Irritable Bowel Syndrome is a gastrointestinal disease that is accompanied by various symptoms. The symptoms can include abdominal pain, flatulence, nausea, a feeling of fullness, diarrhea or constipation. The strength and number of symptoms can vary from person to person. In most cases, a specific cause is not clearly recognizable. The disease seems not to have an organic cause, rather it is due to a functional disorder between the autonomic nervous system and the intestinal muscles. Although IBS is not dangerous, the symptoms can severely limit the quality of life of those affected.

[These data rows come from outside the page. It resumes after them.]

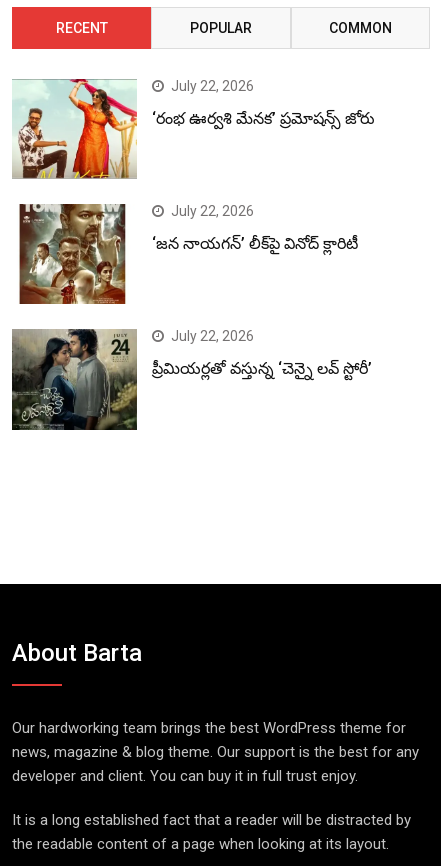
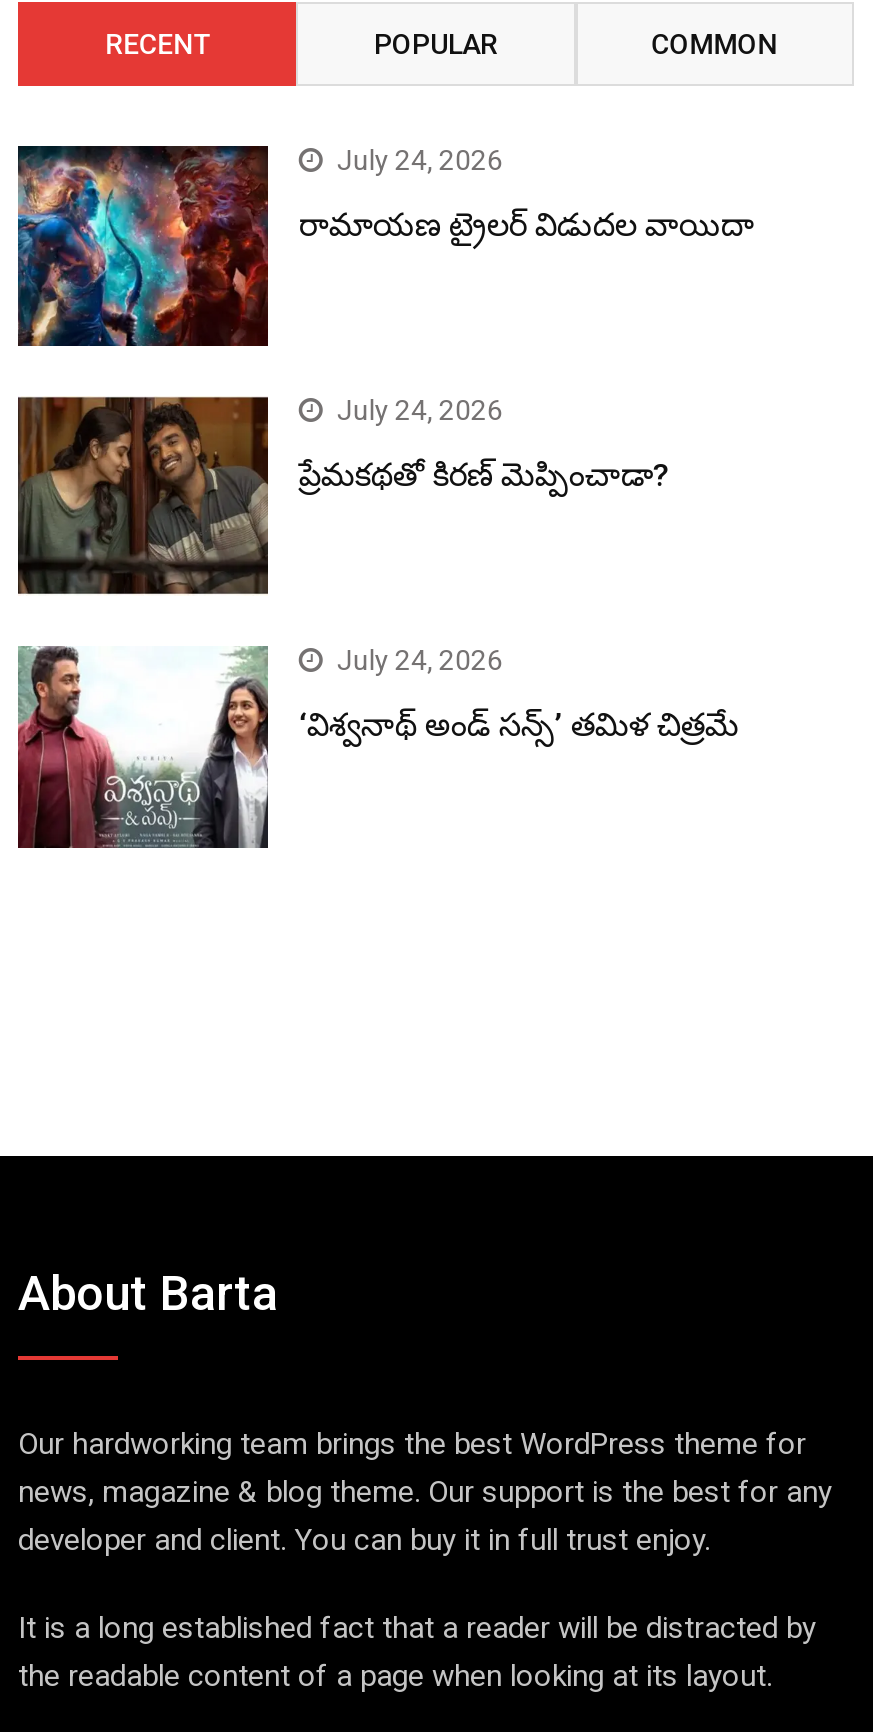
- [image]
- ‘రంభ ఊర్వశి మేనక’ ప్రమోషన్స్ జోరు
+ [image]
+ రామాయణ ట్రైలర్ విడుదల వాయిదా

- July 22, 2026
+ July 24, 2026

- [image]
- ‘జన నాయగన్’ లీక్‌పై వినోద్ క్లారిటీ
+ [image]
+ ప్రేమకథతో కిరణ్ మెప్పించాడా?

- July 22, 2026
+ July 24, 2026

- [image]
- ప్రీమియర్లతో వస్తున్న ‘చెన్నై లవ్ స్టోరీ’
+ [image]
+ ‘విశ్వనాథ్ అండ్ సన్స్’ తమిళ చిత్రమే

- July 22, 2026
+ July 24, 2026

Although there is no evidence that a specific food can trigger the disease, there are types of food that can improve the symptoms. This is the case of the so-called low-FODMAP foods. Before changing your diet, however, it is important to clarify whether another illness could be causing your symptoms. Additionally, the change in diet should be undertaken in consultation with your doctor and professional nutritional advice.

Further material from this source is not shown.